- What the task requires
Type the data below again exactly. Omit all pictures.

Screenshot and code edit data
————
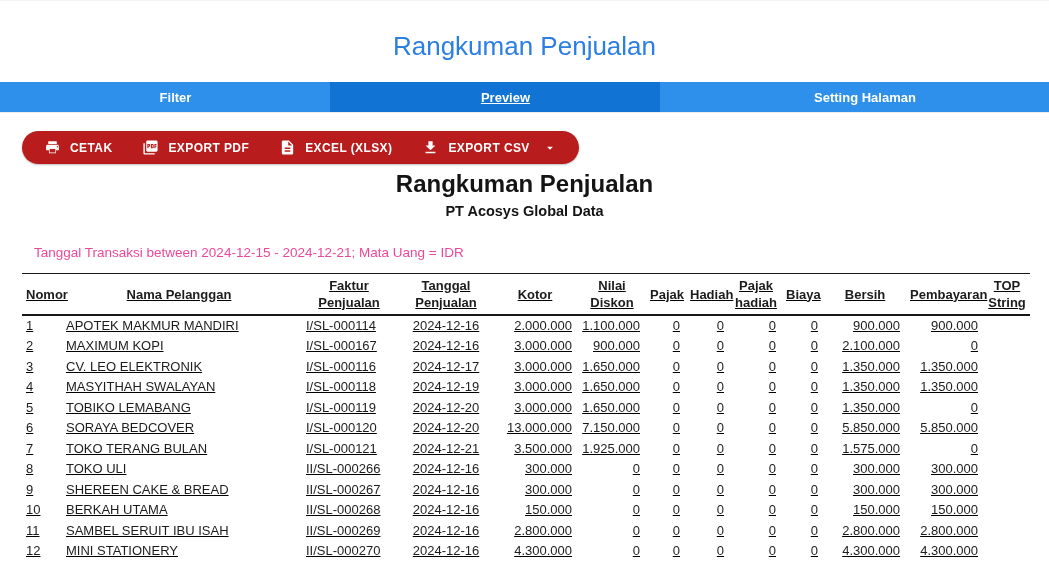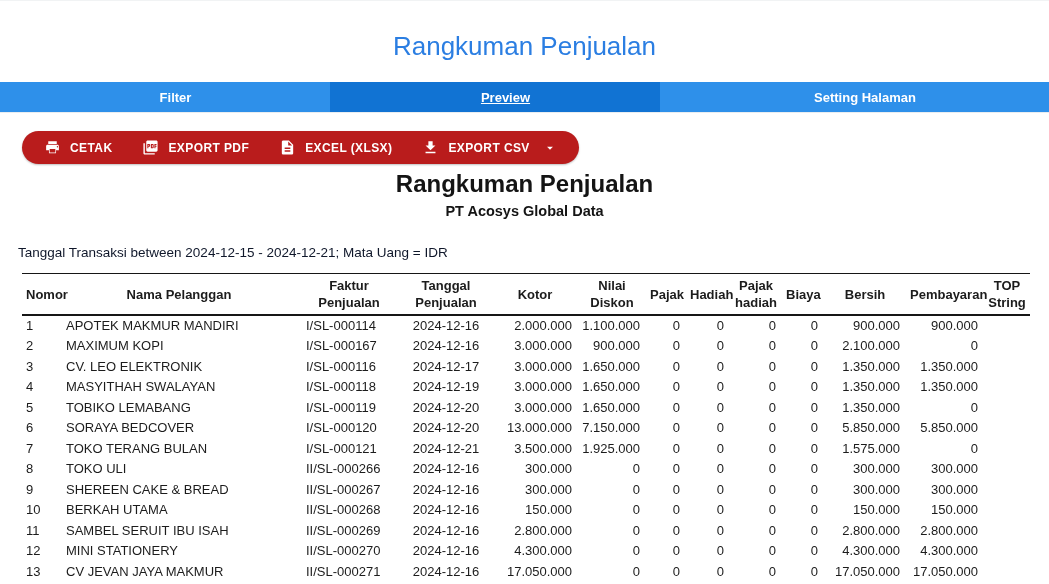--- a/index.html
+++ b/index.html
@@ -21,23 +21,23 @@
              background:#b91c1c; border-radius:17px; height:33px; padding:0 22px;
              gap:30px; box-shadow:0 1px 2px rgba(0,0,0,.25); }
   .tb-btn { display:flex; align-items:center; gap:9px; color:#fff; font-weight:bold;
             font-size:12px; letter-spacing:.4px; cursor:pointer; white-space:nowrap; }
   .tb-btn svg { display:block; }
 
   .report-title { text-align:center; font-size:24px; font-weight:bold; color:#141414;
                   margin-top:5px; line-height:30px; }
   .report-company { text-align:center; font-size:14.5px; font-weight:bold; color:#141414;
                     margin-top:3px; line-height:18px; }
-  .filter-info { margin:25px 0 0 18px; font-size:13.5px; color:#0f172a; }
-
-  .table-wrap { margin:13px 0 0 22px; }
+  .filter-info { margin:25px 0 0 34px; font-size:13.5px; color:#ec4899; }
+
+  .table-wrap { margin:13px 0 0 22px;text-decoration:underline; }
   table { border-collapse:collapse; width:1008px; table-layout:fixed;
           font-size:13px; color:#1c1c1c; }
   thead th { font-weight:bold; font-size:13px; line-height:17px; padding:3px 4px;
              border-top:1.5px solid #161616; border-bottom:2.5px solid #161616;
              vertical-align:middle; height:41px; }
   tbody td { height:20.5px; padding:0 4px; white-space:nowrap; overflow:hidden;
              vertical-align:middle; }
   .al-left   { text-align:left; }
   .al-center { text-align:center; }
   .al-right  { text-align:right; padding-right:6px !important; }
@@ -316,33 +316,18 @@
           <td class="al-right col-4">4.300.000</td>
           <td class="al-right col-5">0</td>
           <td class="al-right col-6">0</td>
           <td class="al-right col-7">0</td>
           <td class="al-right col-8">0</td>
           <td class="al-right col-9">0</td>
           <td class="al-right col-10">4.300.000</td>
           <td class="al-right col-11">4.300.000</td>
           <td class="al-center col-12"></td>
         </tr>
-        <tr>
-          <td class="al-left col-0">13</td>
-          <td class="al-left col-1">CV JEVAN JAYA MAKMUR</td>
-          <td class="al-left col-2">II/SL-000271</td>
-          <td class="al-center col-3">2024-12-16</td>
-          <td class="al-right col-4">17.050.000</td>
-          <td class="al-right col-5">0</td>
-          <td class="al-right col-6">0</td>
-          <td class="al-right col-7">0</td>
-          <td class="al-right col-8">0</td>
-          <td class="al-right col-9">0</td>
-          <td class="al-right col-10">17.050.000</td>
-          <td class="al-right col-11">17.050.000</td>
-          <td class="al-center col-12"></td>
-        </tr>
       </tbody>
   </table>
 </div>
 
 
 
 
 </body></html>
————
- Answer space
--- a/index.html
+++ b/index.html
@@ -21,23 +21,23 @@
              background:#b91c1c; border-radius:17px; height:33px; padding:0 22px;
              gap:30px; box-shadow:0 1px 2px rgba(0,0,0,.25); }
   .tb-btn { display:flex; align-items:center; gap:9px; color:#fff; font-weight:bold;
             font-size:12px; letter-spacing:.4px; cursor:pointer; white-space:nowrap; }
   .tb-btn svg { display:block; }
 
   .report-title { text-align:center; font-size:24px; font-weight:bold; color:#141414;
                   margin-top:5px; line-height:30px; }
   .report-company { text-align:center; font-size:14.5px; font-weight:bold; color:#141414;
                     margin-top:3px; line-height:18px; }
-  .filter-info { margin:25px 0 0 18px; font-size:13.5px; color:#0f172a; }
-
-  .table-wrap { margin:13px 0 0 22px; }
+  .filter-info { margin:25px 0 0 34px; font-size:13.5px; color:#ec4899; }
+
+  .table-wrap { margin:13px 0 0 22px;text-decoration:underline; }
   table { border-collapse:collapse; width:1008px; table-layout:fixed;
           font-size:13px; color:#1c1c1c; }
   thead th { font-weight:bold; font-size:13px; line-height:17px; padding:3px 4px;
              border-top:1.5px solid #161616; border-bottom:2.5px solid #161616;
              vertical-align:middle; height:41px; }
   tbody td { height:20.5px; padding:0 4px; white-space:nowrap; overflow:hidden;
              vertical-align:middle; }
   .al-left   { text-align:left; }
   .al-center { text-align:center; }
   .al-right  { text-align:right; padding-right:6px !important; }
@@ -316,33 +316,18 @@
           <td class="al-right col-4">4.300.000</td>
           <td class="al-right col-5">0</td>
           <td class="al-right col-6">0</td>
           <td class="al-right col-7">0</td>
           <td class="al-right col-8">0</td>
           <td class="al-right col-9">0</td>
           <td class="al-right col-10">4.300.000</td>
           <td class="al-right col-11">4.300.000</td>
           <td class="al-center col-12"></td>
         </tr>
-        <tr>
-          <td class="al-left col-0">13</td>
-          <td class="al-left col-1">CV JEVAN JAYA MAKMUR</td>
-          <td class="al-left col-2">II/SL-000271</td>
-          <td class="al-center col-3">2024-12-16</td>
-          <td class="al-right col-4">17.050.000</td>
-          <td class="al-right col-5">0</td>
-          <td class="al-right col-6">0</td>
-          <td class="al-right col-7">0</td>
-          <td class="al-right col-8">0</td>
-          <td class="al-right col-9">0</td>
-          <td class="al-right col-10">17.050.000</td>
-          <td class="al-right col-11">17.050.000</td>
-          <td class="al-center col-12"></td>
-        </tr>
       </tbody>
   </table>
 </div>
 
 
 
 
 </body></html>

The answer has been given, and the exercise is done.